Every line of the data below should be repeated exactly, and no picture should be copied.

Supplied records Start Marker

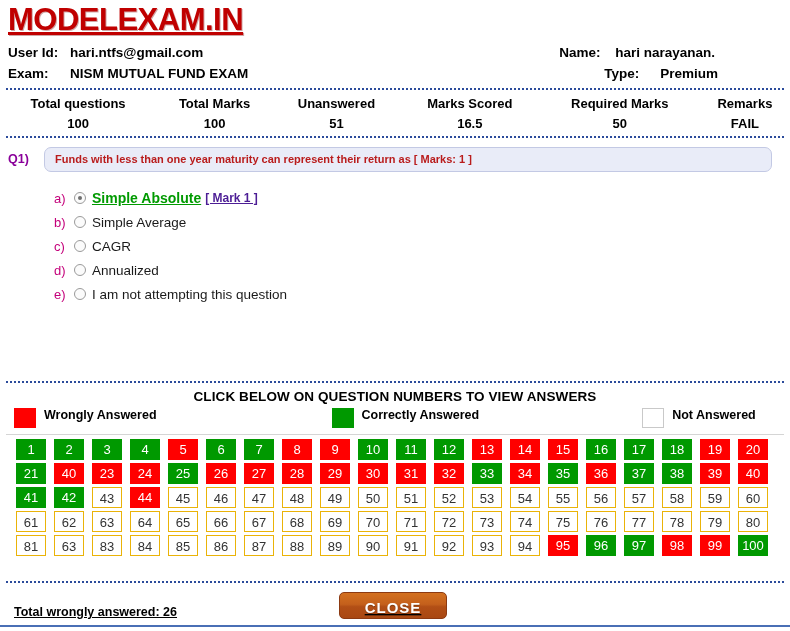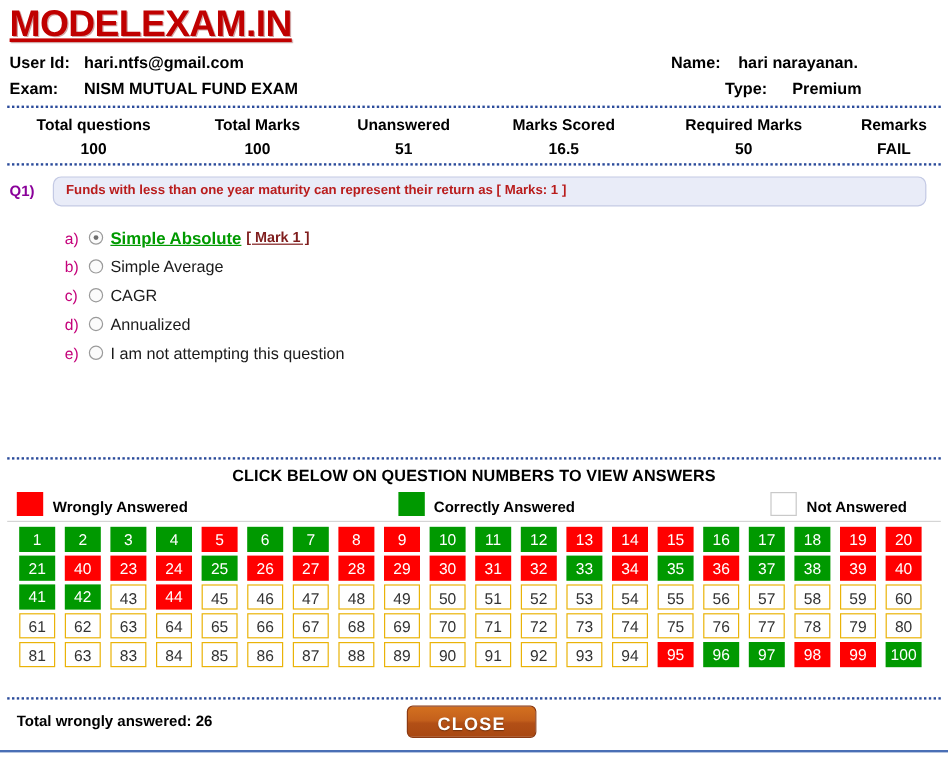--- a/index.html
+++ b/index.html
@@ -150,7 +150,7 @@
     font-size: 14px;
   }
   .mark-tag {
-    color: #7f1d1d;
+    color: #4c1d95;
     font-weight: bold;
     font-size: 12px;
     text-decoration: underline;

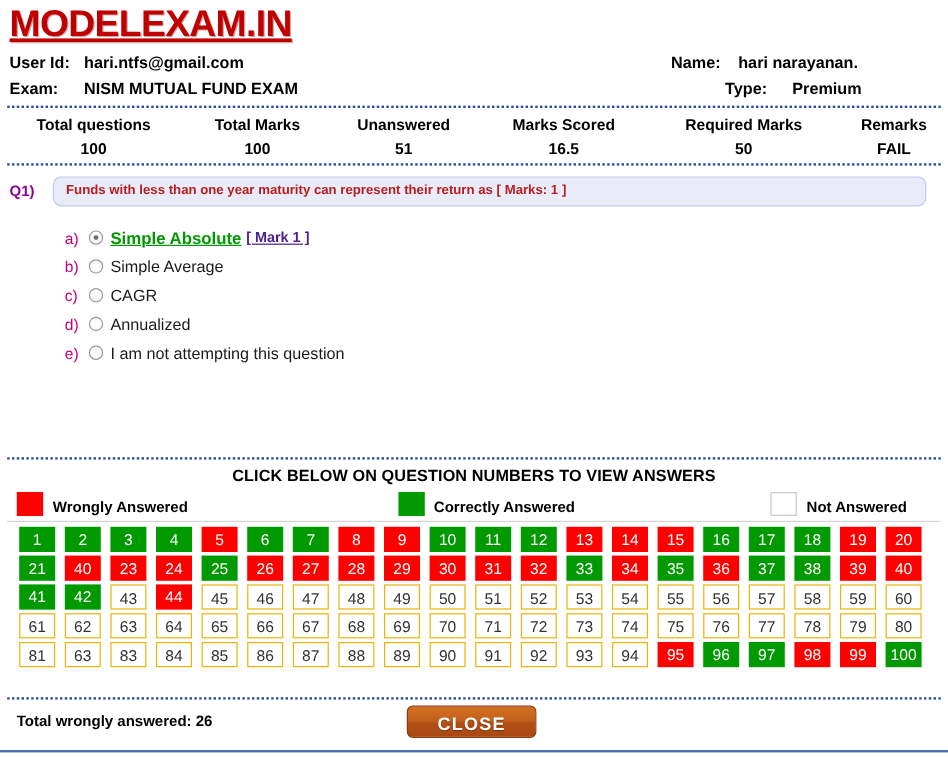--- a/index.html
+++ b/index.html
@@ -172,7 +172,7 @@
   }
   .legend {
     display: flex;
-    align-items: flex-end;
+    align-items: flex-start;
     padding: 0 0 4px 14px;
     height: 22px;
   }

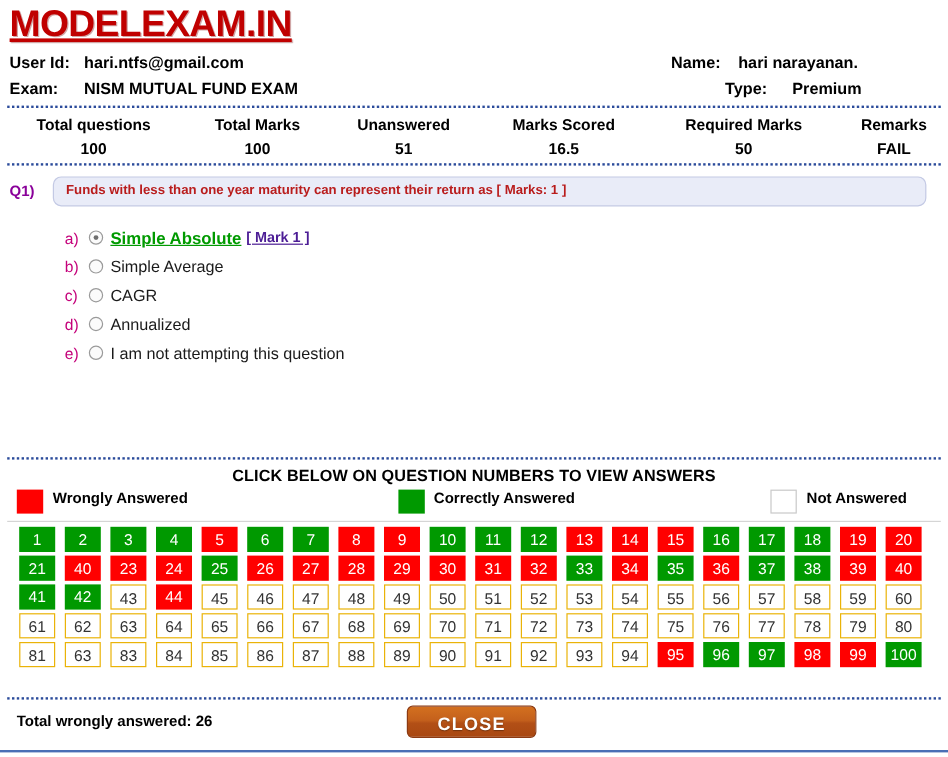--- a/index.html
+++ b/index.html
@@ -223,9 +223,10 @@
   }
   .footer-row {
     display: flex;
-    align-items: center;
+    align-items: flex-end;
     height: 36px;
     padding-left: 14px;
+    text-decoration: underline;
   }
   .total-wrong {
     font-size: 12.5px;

Supplied records End Marker

Your solution:
--- a/index.html
+++ b/index.html
@@ -150,7 +150,7 @@
     font-size: 14px;
   }
   .mark-tag {
-    color: #7f1d1d;
+    color: #4c1d95;
     font-weight: bold;
     font-size: 12px;
     text-decoration: underline;

--- a/index.html
+++ b/index.html
@@ -172,7 +172,7 @@
   }
   .legend {
     display: flex;
-    align-items: flex-end;
+    align-items: flex-start;
     padding: 0 0 4px 14px;
     height: 22px;
   }

--- a/index.html
+++ b/index.html
@@ -223,9 +223,10 @@
   }
   .footer-row {
     display: flex;
-    align-items: center;
+    align-items: flex-end;
     height: 36px;
     padding-left: 14px;
+    text-decoration: underline;
   }
   .total-wrong {
     font-size: 12.5px;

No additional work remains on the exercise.